==== Source information ====

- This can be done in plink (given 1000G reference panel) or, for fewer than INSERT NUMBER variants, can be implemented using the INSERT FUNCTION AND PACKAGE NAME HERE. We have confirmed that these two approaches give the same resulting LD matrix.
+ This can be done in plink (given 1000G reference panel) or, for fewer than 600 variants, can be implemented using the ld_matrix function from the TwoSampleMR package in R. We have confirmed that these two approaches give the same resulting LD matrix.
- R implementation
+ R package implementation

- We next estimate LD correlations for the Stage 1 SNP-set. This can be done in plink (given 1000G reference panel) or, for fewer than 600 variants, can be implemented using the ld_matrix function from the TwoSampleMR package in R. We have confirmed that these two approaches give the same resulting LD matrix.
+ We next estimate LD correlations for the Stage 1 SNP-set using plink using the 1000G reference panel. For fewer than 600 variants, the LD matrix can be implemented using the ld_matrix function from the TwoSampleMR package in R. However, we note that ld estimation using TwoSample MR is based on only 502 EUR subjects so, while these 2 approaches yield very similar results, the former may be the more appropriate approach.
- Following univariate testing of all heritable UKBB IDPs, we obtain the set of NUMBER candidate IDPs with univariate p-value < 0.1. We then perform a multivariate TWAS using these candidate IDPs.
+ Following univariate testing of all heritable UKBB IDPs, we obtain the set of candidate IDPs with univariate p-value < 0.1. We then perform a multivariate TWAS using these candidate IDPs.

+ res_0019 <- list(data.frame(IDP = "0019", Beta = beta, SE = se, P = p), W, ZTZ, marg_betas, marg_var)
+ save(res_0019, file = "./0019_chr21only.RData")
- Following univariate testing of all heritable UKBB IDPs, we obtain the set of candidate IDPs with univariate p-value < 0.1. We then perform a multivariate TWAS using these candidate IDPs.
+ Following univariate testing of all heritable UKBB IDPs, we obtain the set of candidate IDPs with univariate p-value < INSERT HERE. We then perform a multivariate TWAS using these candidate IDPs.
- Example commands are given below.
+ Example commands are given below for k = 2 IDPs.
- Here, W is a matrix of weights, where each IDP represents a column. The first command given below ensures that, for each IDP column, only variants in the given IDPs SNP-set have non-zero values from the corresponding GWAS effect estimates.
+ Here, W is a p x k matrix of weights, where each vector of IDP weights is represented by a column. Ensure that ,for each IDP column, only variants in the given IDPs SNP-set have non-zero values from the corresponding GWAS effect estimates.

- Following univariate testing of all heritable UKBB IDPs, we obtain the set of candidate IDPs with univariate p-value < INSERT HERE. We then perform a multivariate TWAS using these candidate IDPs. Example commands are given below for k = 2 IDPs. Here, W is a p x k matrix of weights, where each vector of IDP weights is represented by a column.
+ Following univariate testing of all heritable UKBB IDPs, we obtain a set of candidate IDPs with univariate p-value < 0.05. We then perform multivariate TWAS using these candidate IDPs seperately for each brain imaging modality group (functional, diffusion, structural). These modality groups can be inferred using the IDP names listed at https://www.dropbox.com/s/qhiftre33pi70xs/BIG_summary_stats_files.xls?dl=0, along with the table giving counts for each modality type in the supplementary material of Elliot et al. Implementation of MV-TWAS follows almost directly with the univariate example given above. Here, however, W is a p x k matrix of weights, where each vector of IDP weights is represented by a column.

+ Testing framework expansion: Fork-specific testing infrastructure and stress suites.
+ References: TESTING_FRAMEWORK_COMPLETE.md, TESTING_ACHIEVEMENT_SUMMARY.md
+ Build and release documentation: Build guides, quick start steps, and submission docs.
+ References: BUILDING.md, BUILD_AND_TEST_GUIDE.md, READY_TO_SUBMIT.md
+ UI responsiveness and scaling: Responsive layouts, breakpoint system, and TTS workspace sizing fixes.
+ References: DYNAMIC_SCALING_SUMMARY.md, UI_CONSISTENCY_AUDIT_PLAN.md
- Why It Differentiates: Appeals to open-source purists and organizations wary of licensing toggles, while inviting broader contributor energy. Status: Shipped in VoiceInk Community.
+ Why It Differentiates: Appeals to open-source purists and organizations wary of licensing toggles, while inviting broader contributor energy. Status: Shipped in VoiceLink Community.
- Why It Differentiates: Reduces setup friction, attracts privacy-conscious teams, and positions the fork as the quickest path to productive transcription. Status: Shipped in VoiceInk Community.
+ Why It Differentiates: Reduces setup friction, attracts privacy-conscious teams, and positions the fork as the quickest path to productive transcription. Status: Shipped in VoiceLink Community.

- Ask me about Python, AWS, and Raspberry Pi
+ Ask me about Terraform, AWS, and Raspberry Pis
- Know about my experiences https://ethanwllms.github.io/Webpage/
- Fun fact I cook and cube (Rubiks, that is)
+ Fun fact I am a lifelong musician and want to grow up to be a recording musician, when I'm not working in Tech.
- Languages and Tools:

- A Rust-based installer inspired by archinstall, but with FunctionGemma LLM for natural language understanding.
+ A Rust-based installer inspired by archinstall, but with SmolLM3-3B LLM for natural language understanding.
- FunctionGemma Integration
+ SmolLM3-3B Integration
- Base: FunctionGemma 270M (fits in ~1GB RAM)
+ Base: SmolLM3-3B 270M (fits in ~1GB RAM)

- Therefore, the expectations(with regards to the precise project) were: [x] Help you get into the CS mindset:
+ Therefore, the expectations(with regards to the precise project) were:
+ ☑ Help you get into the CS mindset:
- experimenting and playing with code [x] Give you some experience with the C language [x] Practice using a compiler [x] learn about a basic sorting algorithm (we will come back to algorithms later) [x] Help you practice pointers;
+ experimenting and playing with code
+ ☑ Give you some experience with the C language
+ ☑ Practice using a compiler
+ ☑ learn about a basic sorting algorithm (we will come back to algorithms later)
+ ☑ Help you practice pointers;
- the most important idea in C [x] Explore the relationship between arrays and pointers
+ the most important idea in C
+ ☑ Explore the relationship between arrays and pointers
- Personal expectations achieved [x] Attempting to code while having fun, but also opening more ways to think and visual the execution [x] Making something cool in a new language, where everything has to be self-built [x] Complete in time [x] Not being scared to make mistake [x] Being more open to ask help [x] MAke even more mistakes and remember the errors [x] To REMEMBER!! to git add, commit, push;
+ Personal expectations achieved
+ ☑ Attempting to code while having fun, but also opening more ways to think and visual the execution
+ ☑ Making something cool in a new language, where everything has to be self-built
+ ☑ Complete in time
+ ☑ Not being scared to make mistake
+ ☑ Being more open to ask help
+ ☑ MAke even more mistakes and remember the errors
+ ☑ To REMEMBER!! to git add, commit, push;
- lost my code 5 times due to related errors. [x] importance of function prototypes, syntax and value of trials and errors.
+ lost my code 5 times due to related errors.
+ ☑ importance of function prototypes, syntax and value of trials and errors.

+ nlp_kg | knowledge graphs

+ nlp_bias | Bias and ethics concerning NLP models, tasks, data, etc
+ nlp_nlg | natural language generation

====

§ What is being asked
The data given before this task must be transcribed exactly and in full.

§ Finished exercise
- This can be done in plink (given 1000G reference panel) or, for fewer than INSERT NUMBER variants, can be implemented using the INSERT FUNCTION AND PACKAGE NAME HERE. We have confirmed that these two approaches give the same resulting LD matrix.
+ This can be done in plink (given 1000G reference panel) or, for fewer than 600 variants, can be implemented using the ld_matrix function from the TwoSampleMR package in R. We have confirmed that these two approaches give the same resulting LD matrix.
- R implementation
+ R package implementation

- We next estimate LD correlations for the Stage 1 SNP-set. This can be done in plink (given 1000G reference panel) or, for fewer than 600 variants, can be implemented using the ld_matrix function from the TwoSampleMR package in R. We have confirmed that these two approaches give the same resulting LD matrix.
+ We next estimate LD correlations for the Stage 1 SNP-set using plink using the 1000G reference panel. For fewer than 600 variants, the LD matrix can be implemented using the ld_matrix function from the TwoSampleMR package in R. However, we note that ld estimation using TwoSample MR is based on only 502 EUR subjects so, while these 2 approaches yield very similar results, the former may be the more appropriate approach.
- Following univariate testing of all heritable UKBB IDPs, we obtain the set of NUMBER candidate IDPs with univariate p-value < 0.1. We then perform a multivariate TWAS using these candidate IDPs.
+ Following univariate testing of all heritable UKBB IDPs, we obtain the set of candidate IDPs with univariate p-value < 0.1. We then perform a multivariate TWAS using these candidate IDPs.

+ res_0019 <- list(data.frame(IDP = "0019", Beta = beta, SE = se, P = p), W, ZTZ, marg_betas, marg_var)
+ save(res_0019, file = "./0019_chr21only.RData")
- Following univariate testing of all heritable UKBB IDPs, we obtain the set of candidate IDPs with univariate p-value < 0.1. We then perform a multivariate TWAS using these candidate IDPs.
+ Following univariate testing of all heritable UKBB IDPs, we obtain the set of candidate IDPs with univariate p-value < INSERT HERE. We then perform a multivariate TWAS using these candidate IDPs.
- Example commands are given below.
+ Example commands are given below for k = 2 IDPs.
- Here, W is a matrix of weights, where each IDP represents a column. The first command given below ensures that, for each IDP column, only variants in the given IDPs SNP-set have non-zero values from the corresponding GWAS effect estimates.
+ Here, W is a p x k matrix of weights, where each vector of IDP weights is represented by a column. Ensure that ,for each IDP column, only variants in the given IDPs SNP-set have non-zero values from the corresponding GWAS effect estimates.

- Following univariate testing of all heritable UKBB IDPs, we obtain the set of candidate IDPs with univariate p-value < INSERT HERE. We then perform a multivariate TWAS using these candidate IDPs. Example commands are given below for k = 2 IDPs. Here, W is a p x k matrix of weights, where each vector of IDP weights is represented by a column.
+ Following univariate testing of all heritable UKBB IDPs, we obtain a set of candidate IDPs with univariate p-value < 0.05. We then perform multivariate TWAS using these candidate IDPs seperately for each brain imaging modality group (functional, diffusion, structural). These modality groups can be inferred using the IDP names listed at https://www.dropbox.com/s/qhiftre33pi70xs/BIG_summary_stats_files.xls?dl=0, along with the table giving counts for each modality type in the supplementary material of Elliot et al. Implementation of MV-TWAS follows almost directly with the univariate example given above. Here, however, W is a p x k matrix of weights, where each vector of IDP weights is represented by a column.

+ Testing framework expansion: Fork-specific testing infrastructure and stress suites.
+ References: TESTING_FRAMEWORK_COMPLETE.md, TESTING_ACHIEVEMENT_SUMMARY.md
+ Build and release documentation: Build guides, quick start steps, and submission docs.
+ References: BUILDING.md, BUILD_AND_TEST_GUIDE.md, READY_TO_SUBMIT.md
+ UI responsiveness and scaling: Responsive layouts, breakpoint system, and TTS workspace sizing fixes.
+ References: DYNAMIC_SCALING_SUMMARY.md, UI_CONSISTENCY_AUDIT_PLAN.md
- Why It Differentiates: Appeals to open-source purists and organizations wary of licensing toggles, while inviting broader contributor energy. Status: Shipped in VoiceInk Community.
+ Why It Differentiates: Appeals to open-source purists and organizations wary of licensing toggles, while inviting broader contributor energy. Status: Shipped in VoiceLink Community.
- Why It Differentiates: Reduces setup friction, attracts privacy-conscious teams, and positions the fork as the quickest path to productive transcription. Status: Shipped in VoiceInk Community.
+ Why It Differentiates: Reduces setup friction, attracts privacy-conscious teams, and positions the fork as the quickest path to productive transcription. Status: Shipped in VoiceLink Community.

- Ask me about Python, AWS, and Raspberry Pi
+ Ask me about Terraform, AWS, and Raspberry Pis
- Know about my experiences https://ethanwllms.github.io/Webpage/
- Fun fact I cook and cube (Rubiks, that is)
+ Fun fact I am a lifelong musician and want to grow up to be a recording musician, when I'm not working in Tech.
- Languages and Tools:

- A Rust-based installer inspired by archinstall, but with FunctionGemma LLM for natural language understanding.
+ A Rust-based installer inspired by archinstall, but with SmolLM3-3B LLM for natural language understanding.
- FunctionGemma Integration
+ SmolLM3-3B Integration
- Base: FunctionGemma 270M (fits in ~1GB RAM)
+ Base: SmolLM3-3B 270M (fits in ~1GB RAM)

- Therefore, the expectations(with regards to the precise project) were: [x] Help you get into the CS mindset:
+ Therefore, the expectations(with regards to the precise project) were:
+ ☑ Help you get into the CS mindset:
- experimenting and playing with code [x] Give you some experience with the C language [x] Practice using a compiler [x] learn about a basic sorting algorithm (we will come back to algorithms later) [x] Help you practice pointers;
+ experimenting and playing with code
+ ☑ Give you some experience with the C language
+ ☑ Practice using a compiler
+ ☑ learn about a basic sorting algorithm (we will come back to algorithms later)
+ ☑ Help you practice pointers;
- the most important idea in C [x] Explore the relationship between arrays and pointers
+ the most important idea in C
+ ☑ Explore the relationship between arrays and pointers
- Personal expectations achieved [x] Attempting to code while having fun, but also opening more ways to think and visual the execution [x] Making something cool in a new language, where everything has to be self-built [x] Complete in time [x] Not being scared to make mistake [x] Being more open to ask help [x] MAke even more mistakes and remember the errors [x] To REMEMBER!! to git add, commit, push;
+ Personal expectations achieved
+ ☑ Attempting to code while having fun, but also opening more ways to think and visual the execution
+ ☑ Making something cool in a new language, where everything has to be self-built
+ ☑ Complete in time
+ ☑ Not being scared to make mistake
+ ☑ Being more open to ask help
+ ☑ MAke even more mistakes and remember the errors
+ ☑ To REMEMBER!! to git add, commit, push;
- lost my code 5 times due to related errors. [x] importance of function prototypes, syntax and value of trials and errors.
+ lost my code 5 times due to related errors.
+ ☑ importance of function prototypes, syntax and value of trials and errors.

+ nlp_kg | knowledge graphs

+ nlp_bias | Bias and ethics concerning NLP models, tasks, data, etc
+ nlp_nlg | natural language generation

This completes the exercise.